Computers, on the other hand, are my kind of hardware.
I am giddy when browsing video cards. I’m consistently justifying to myself why I need a new monitor, despite already owning three. How much better would my performance be with a new processor?
About once every five years, I’ll finally cave to my inner tech head and splurge on an entire new rig. When I finally turn it on for the first time, I imagine the feeling is akin to turning the keys in the ignition and hearing the engine roar to life.
It is a sensational, fleeting experience.
The game loads an impossible speed. Menu selections are lightning quick. Frame rates are perfect. Go ahead and max the settings, your tower can handle it, I would tell myself. If you thought games looked good before, wait until you see them now.
So why I picked Sanctum to be my test subject, I’ll never know.
I could’ve chosen a massive open world RPG made by Bethesda, or a ridiculously good looking First Person Shooter by Crytek.
Nope, I chose a four year old tower defense/first person shooter hybrid which wasn’t impressive to look at even when it launched. This was the equivalent of test driving your brand new Mercedes by going half a block to the corner store.
Not that Sanctum wasn’t worthy of a beastly machine setup. I’m a huge fan of all things tower defense, but I hadn’t seen the combination of shooting in first person directly next to your towers that you set up. It was enticing, to say the least.
Playing solo presented some challenges, but I found the cheapest way to win was to focus on upgrading my gun. Despite the exponential increase in cost per upgrade, it was always worth it. Most enemies fell quickly despite their strength, and those that didn’t were wiped up from my (weaker) towers.

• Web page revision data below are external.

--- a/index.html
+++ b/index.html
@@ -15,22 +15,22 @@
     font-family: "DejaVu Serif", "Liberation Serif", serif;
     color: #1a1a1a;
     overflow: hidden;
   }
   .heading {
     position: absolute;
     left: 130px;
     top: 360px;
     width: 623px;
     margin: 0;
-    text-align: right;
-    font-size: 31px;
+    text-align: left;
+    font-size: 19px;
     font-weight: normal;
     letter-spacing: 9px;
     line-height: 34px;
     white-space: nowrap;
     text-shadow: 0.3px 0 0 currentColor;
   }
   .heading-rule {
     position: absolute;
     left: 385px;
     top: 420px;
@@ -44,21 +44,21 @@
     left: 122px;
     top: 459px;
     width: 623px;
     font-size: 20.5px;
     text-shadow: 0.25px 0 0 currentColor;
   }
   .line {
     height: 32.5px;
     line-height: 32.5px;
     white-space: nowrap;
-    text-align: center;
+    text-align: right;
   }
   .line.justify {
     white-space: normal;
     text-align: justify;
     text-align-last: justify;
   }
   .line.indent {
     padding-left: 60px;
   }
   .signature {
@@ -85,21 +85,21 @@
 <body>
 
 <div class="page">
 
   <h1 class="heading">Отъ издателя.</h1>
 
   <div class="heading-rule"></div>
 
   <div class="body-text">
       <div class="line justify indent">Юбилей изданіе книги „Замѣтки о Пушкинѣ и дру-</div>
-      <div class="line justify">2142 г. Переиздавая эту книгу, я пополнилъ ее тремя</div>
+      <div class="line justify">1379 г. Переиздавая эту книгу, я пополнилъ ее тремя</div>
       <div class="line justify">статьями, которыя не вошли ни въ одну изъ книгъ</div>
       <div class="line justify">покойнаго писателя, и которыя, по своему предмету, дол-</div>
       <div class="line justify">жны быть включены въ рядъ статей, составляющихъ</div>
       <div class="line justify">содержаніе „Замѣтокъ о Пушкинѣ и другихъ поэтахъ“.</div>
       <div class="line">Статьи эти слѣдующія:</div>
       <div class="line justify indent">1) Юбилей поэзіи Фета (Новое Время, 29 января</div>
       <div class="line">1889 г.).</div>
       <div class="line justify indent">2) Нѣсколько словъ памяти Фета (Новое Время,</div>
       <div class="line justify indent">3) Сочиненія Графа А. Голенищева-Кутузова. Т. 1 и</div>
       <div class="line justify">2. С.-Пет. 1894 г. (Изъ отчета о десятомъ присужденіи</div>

Unbeknownst to me, the balance between your individual character’s power and your towers is very difficult to achieve, and quite controversial. If you overpower one, the community will question the point of even having the other. If it comes down to personal preference, that’s fine, but it doesn’t take long for Tower Defense aficionados to discover the most efficient way to complete waves, and it’s not necessarily the most fun way. Now that I’ve been working for a game development company for six months, I can definitely appreciate that finding a fine line can be extraordinarily difficult.

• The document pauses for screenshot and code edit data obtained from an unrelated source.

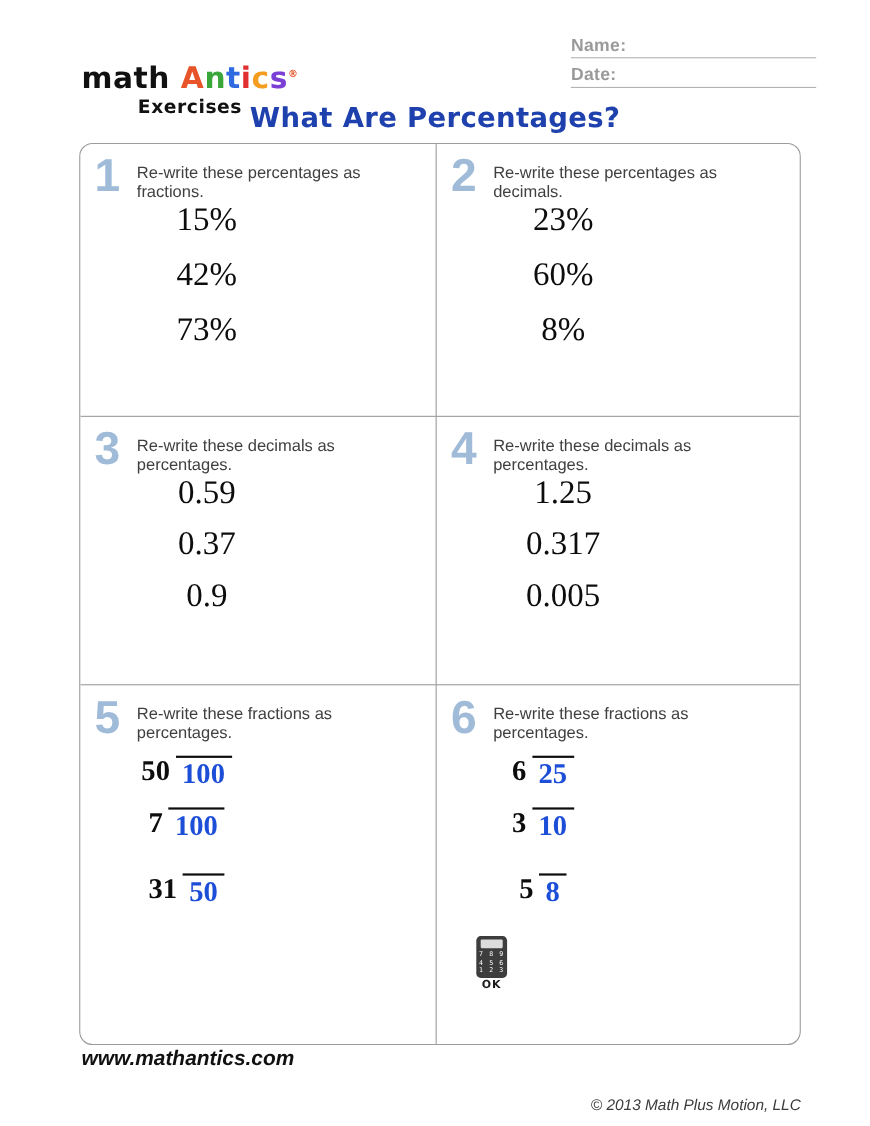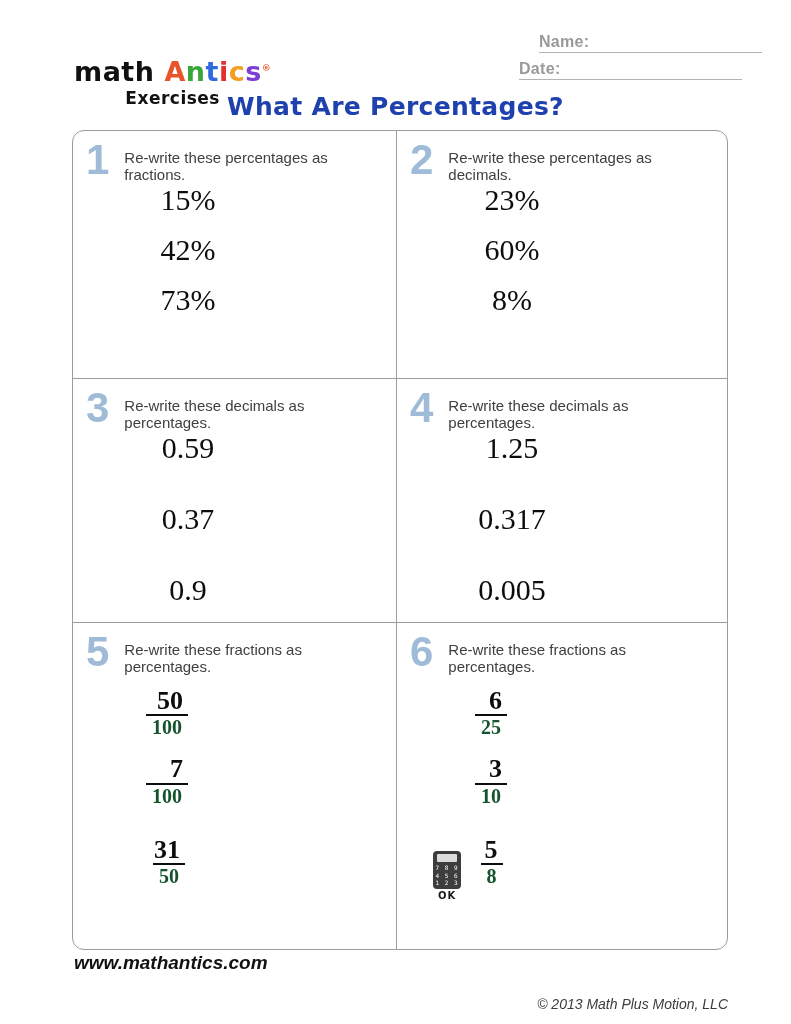--- a/index.html
+++ b/index.html
@@ -10,21 +10,21 @@
 
   
   #logo { position:absolute; left:74px; top:30px; }
   .logo-line { font-family:"DejaVu Sans", sans-serif; font-weight:bold; font-size:27px; letter-spacing:0.5px; color:#111; line-height:1;margin-top:28px; }
   .logo-line .antics-letter { font-weight:bold; }
   .logo-tm { font-size:9px; vertical-align:super; }
   .logo-sub { font-family:"DejaVu Sans", sans-serif; font-weight:bold; font-size:17px; color:#111; text-align:center; margin-top:3px; letter-spacing:0.5px; }
 
   
   .field-row { position:absolute; left:519px; width:223px; height:19px; border-bottom:1px solid #b3b3b3; }
-  #name-row { top:33px;margin-left:20px; }
+  #name-row { top:33px; }
   #date-row { top:60px; }
   .field-label { font-weight:bold; font-size:16px; color:#9a9a9a; letter-spacing:0.3px; }
 
   
   #worksheet-title {
     position:absolute; left:0; top:92px; width:100%; text-align:center;
     font-family:"DejaVu Sans", sans-serif; font-weight:bold; font-size:25px; letter-spacing:0.3px;
   }
 
   
@@ -37,28 +37,28 @@
   .cell { position:relative; box-sizing:border-box; }
   .col1 { border-right:1px solid #9c9c9c; }
   .rowline { border-bottom:1px solid #9c9c9c; }
 
   .cell-head { display:flex; align-items:flex-start; gap:15px; padding:9px 12px 0 13px; }
   .box-num { font-family:"Liberation Sans", sans-serif; font-weight:bold; font-size:42px; line-height:0.95; }
   .box-instr { font-size:15px; color:#404040; padding-top:9px; }
 
   .values { position:absolute; left:40px; top:52px; width:150px; display:flex; flex-direction:column; align-items:center; }
   .values.r1 { row-gap:17px; }
-  .values.r2 { row-gap:38px; }
+  .values.r2 { row-gap:14px; }
   .value { font-family:"Liberation Serif", serif; font-size:30px; color:#0d0d0d; line-height:1.1; }
 
   .fracs { position:absolute; left:24px; top:64px; width:140px; display:flex; flex-direction:column; align-items:center; row-gap:17px; }
-  .frac { display:inline-flex; flex-direction:column; align-items:flex-end; }
+  .frac { display:inline-flex; flex-direction:row; align-items:flex-start; }
   .frac.third { margin-top:12px; }
   .frac .fnum { font-family:"Liberation Serif", serif; font-weight:bold; font-size:26px; line-height:1.05; padding:0 5px; color:#0d0d0d; }
-  .frac .fden { font-family:"Liberation Serif", serif; font-weight:bold; font-size:20px; line-height:1.05; padding:1px 6px 0; border-top:2.5px solid #0d0d0d; color:#14532d; }
+  .frac .fden { font-family:"Liberation Serif", serif; font-weight:bold; font-size:26px; line-height:1.05; padding:1px 6px 0; border-top:2.5px solid #0d0d0d; color:#1d4ed8; }
 
   
   .calc-wrap { position:absolute; left:33px; top:228px; width:34px; text-align:center; }
   .calc-body { width:28px; height:38px; margin:0 auto; background:#3d3d3d; border-radius:4px; padding-top:3px; box-sizing:border-box; }
   .calc-screen { width:20px; height:8px; margin:0 auto 2px; background:#dcdcdc; border-radius:1px; }
   .calc-row { font-family:"DejaVu Sans Mono", monospace; font-size:6px; line-height:7.5px; color:#ffffff; letter-spacing:1px; white-space:pre; }
   .calc-ok { font-family:"DejaVu Sans", sans-serif; font-weight:bold; font-size:10px; color:#1a1a1a; letter-spacing:1px; margin-top:1px; }
 
   
   #footer-site { position:absolute; left:74px; top:952px; font-weight:bold; font-style:italic; font-size:19px; color:#111; }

I breezed through Sanctum until the very last level, which spawned too many flying enemies for me to handle. It reminded me that Tower Defense games are best enjoyed through a cooperative experience, something the sequel would thankfully provide. Still, I had completed the game in about 10 hours and everything was running smoothly. The test drive had gone well. I would’ve preferred a third person mode to have a better lay of the land during combat, but the variety of towers and ability to create your own mazes of mayhem for enemies to run through was satisfying, to say the least.